T:聴き手によるとは思いますけど、『NEXTREME』の方が生っぽいイメージかなと僕自身は感じています。

So:元々エレクトロ寄りだというイメージがあまりなくて、どの曲でも必要だと感じたところに打ち込みを入れたいと思って曲を作っているので、エレクトロ・サウンドが元になっているという感じではないですね。

-アルバムの内容についてピックアップしていきたいのですが、まずTrack.2の「Scream Hard as You Can」は展開がしっかり練られていてラスベガスの成長が特に大きく実感できた曲で個人的に非常に気に入っています。ブレイクを挟んでからの展開も凄く面白いですし、さっきも話したように無茶な展開ではなく、複雑ではありますが、スムーズな曲の展開を大事にしていると感じました。

Sx:なるほど。以前と比べて、すべてフレーズを入れた後にいらないものを外す作業がしっかりと出来てきているので、精度が高いフレーズのみを残せるようになったんだと思います。ですので、作っていてある程度曲が長くても、くどくない曲になっていると自分でも思っていました。フレーズの選び方の精度が高くなったという点がそういった部分に影響しているんじゃないかなと思います。

-Track.3「Crossover」は先行PVですでにYouTubeにも上がっていますね。ノー・クリーン・パート、オール・スクリームのこの曲を先行リリース曲にセレクトした理由を教えてください。

So:「Crossover」は今までの僕らがあったからこそ1st PVとして出せる攻め曲だと思ったんです。今まではクリーン・パートがどこかには必ず入っていましたが、この曲ではあえてクリーンなしにして、それでも自分たちらしさ、カッコ良さを出せた曲だと思っています。そういったこともあり、みんなを驚かせたい、こういう曲もいいんじゃないかと提示したいという気持ちもありました。ずっとコアな曲ばかりやり続けて、その後に「Crossover」を出してもそんなにインパクトはなかったと思うんですが、今のタイミングでこういう攻め曲をバシッと出すのがいいんじゃないかと思ったんです。

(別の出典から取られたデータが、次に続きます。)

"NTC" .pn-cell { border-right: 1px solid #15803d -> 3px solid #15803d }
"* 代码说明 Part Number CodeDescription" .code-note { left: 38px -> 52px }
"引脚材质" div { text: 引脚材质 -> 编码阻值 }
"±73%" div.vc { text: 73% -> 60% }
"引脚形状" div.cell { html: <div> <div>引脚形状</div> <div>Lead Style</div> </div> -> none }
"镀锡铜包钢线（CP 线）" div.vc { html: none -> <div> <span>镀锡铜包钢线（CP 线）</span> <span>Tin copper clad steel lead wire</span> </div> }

-普段はクリーン主体のSo君もこの曲に関してはシャウトでいこうと?

So:実はこの曲なんですが最初はメロディがあったんですけど、1回潰して、その後、シャウトだけの曲にしてみたら、その方がより鋭い曲になったんです。ちょっと変わったエフェクトを使ったシャウトも入れていて、ある意味で僕らしさが出せたんじゃないかなと。バンドとしてもすごく良い曲にできたなと自信を持ってます。

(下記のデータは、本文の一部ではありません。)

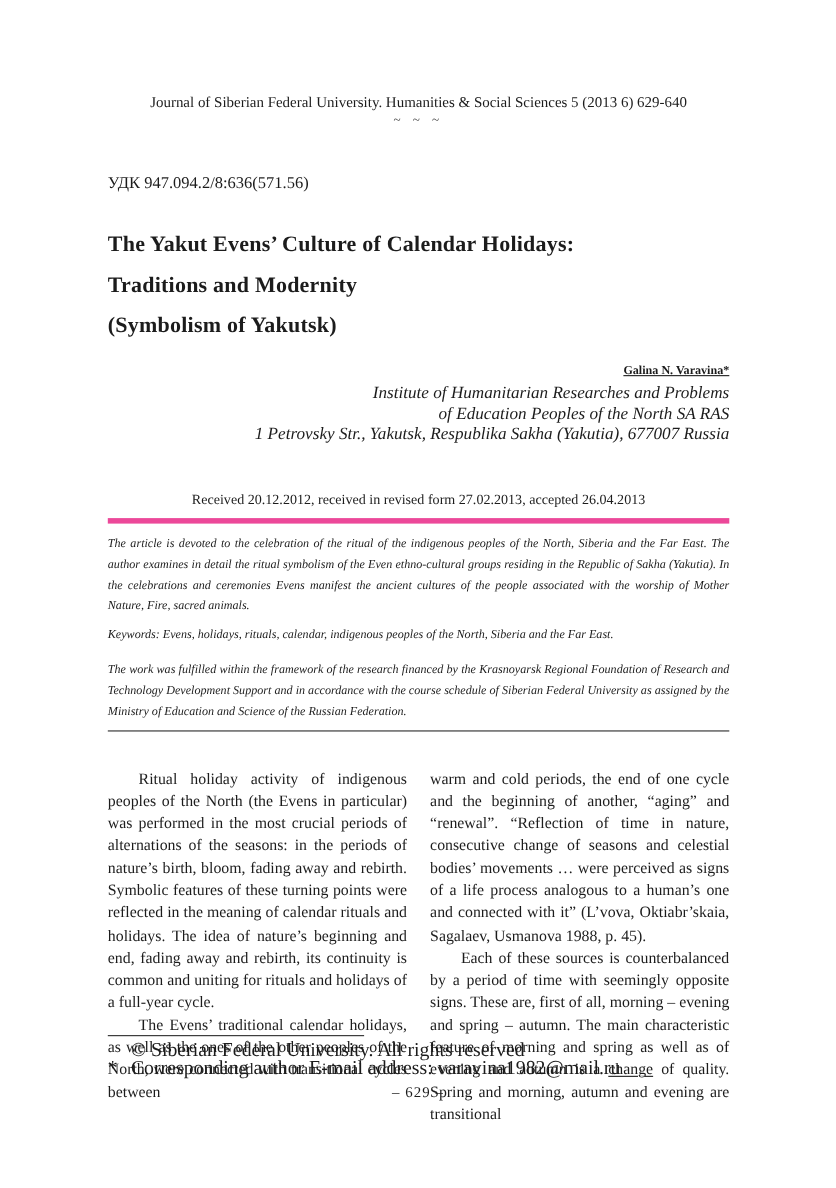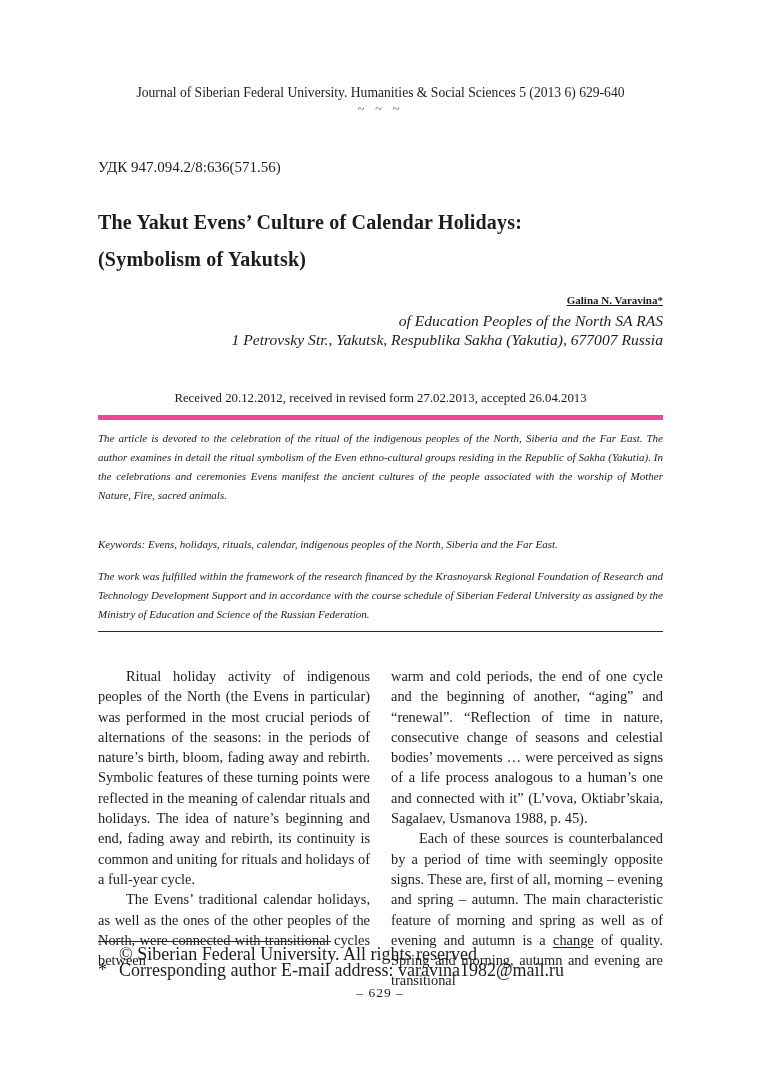"Traditions and Modernity" div { html: none -> <div>Traditions and Modernity</div> }
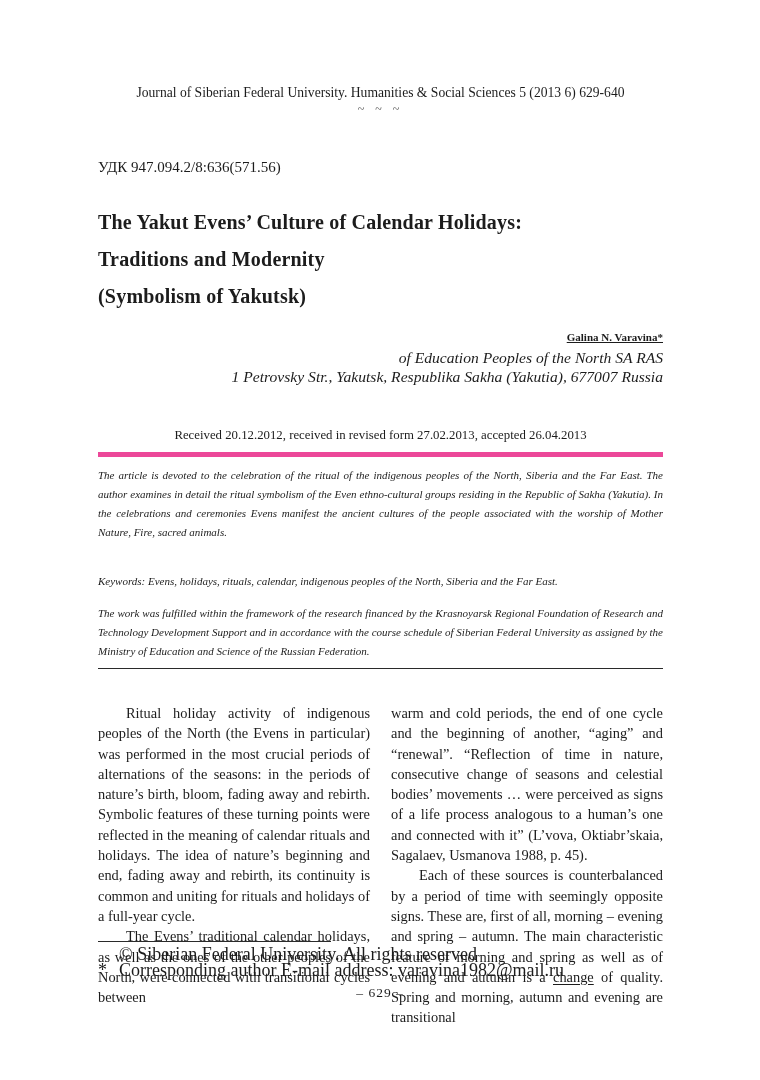"Institute of Humanitarian Researches and" div { html: none -> <div>Institute of Humanitarian Researches and Problems</div> }
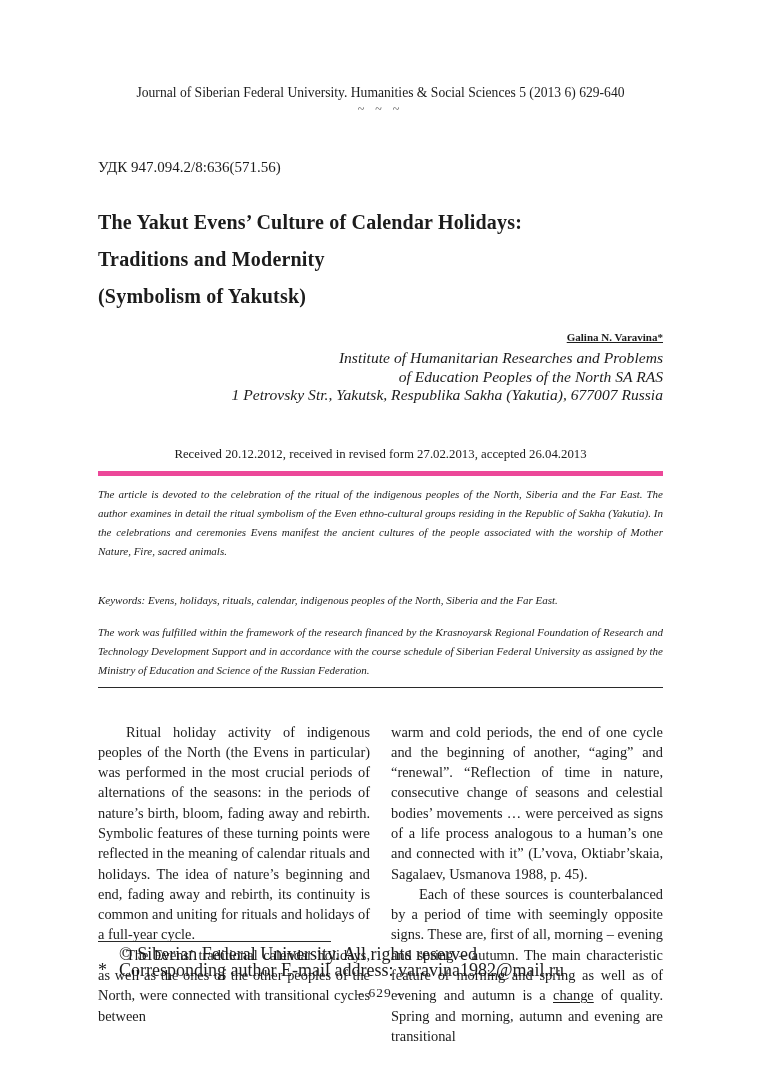"Keywords: Evens, holidays, rituals," .keywords { margin-top: 30px -> 7px }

T:「Crossover」はやっぱりSoのエフェクトのシャウトが面白かったんじゃない? Soがたまたまスタジオに入っているときにエフェクトのシャウトをやって遊んでいるところを見て“面白いじゃん”ってなったんですよ。

So:全編でエフェクトを掛けているヴォーカリストって見渡してみてもなかなかいないと思いますし、そういうのを嫌がるヴォーカリストって多いと思うんです。でも僕は自分のヴォーカルにエフェクトを掛けた声が好きだし、そういったスタイルがいいと思っています。だからエフェクトの可能性にすごく興味があって、そういう面白いことを試していく内に「Crossover」にも使えるんじゃないかと思って、実際入れてみたらすごくいい違和感を出せたので良かったなと思ってます。またこういう挑戦はしていきたいですね。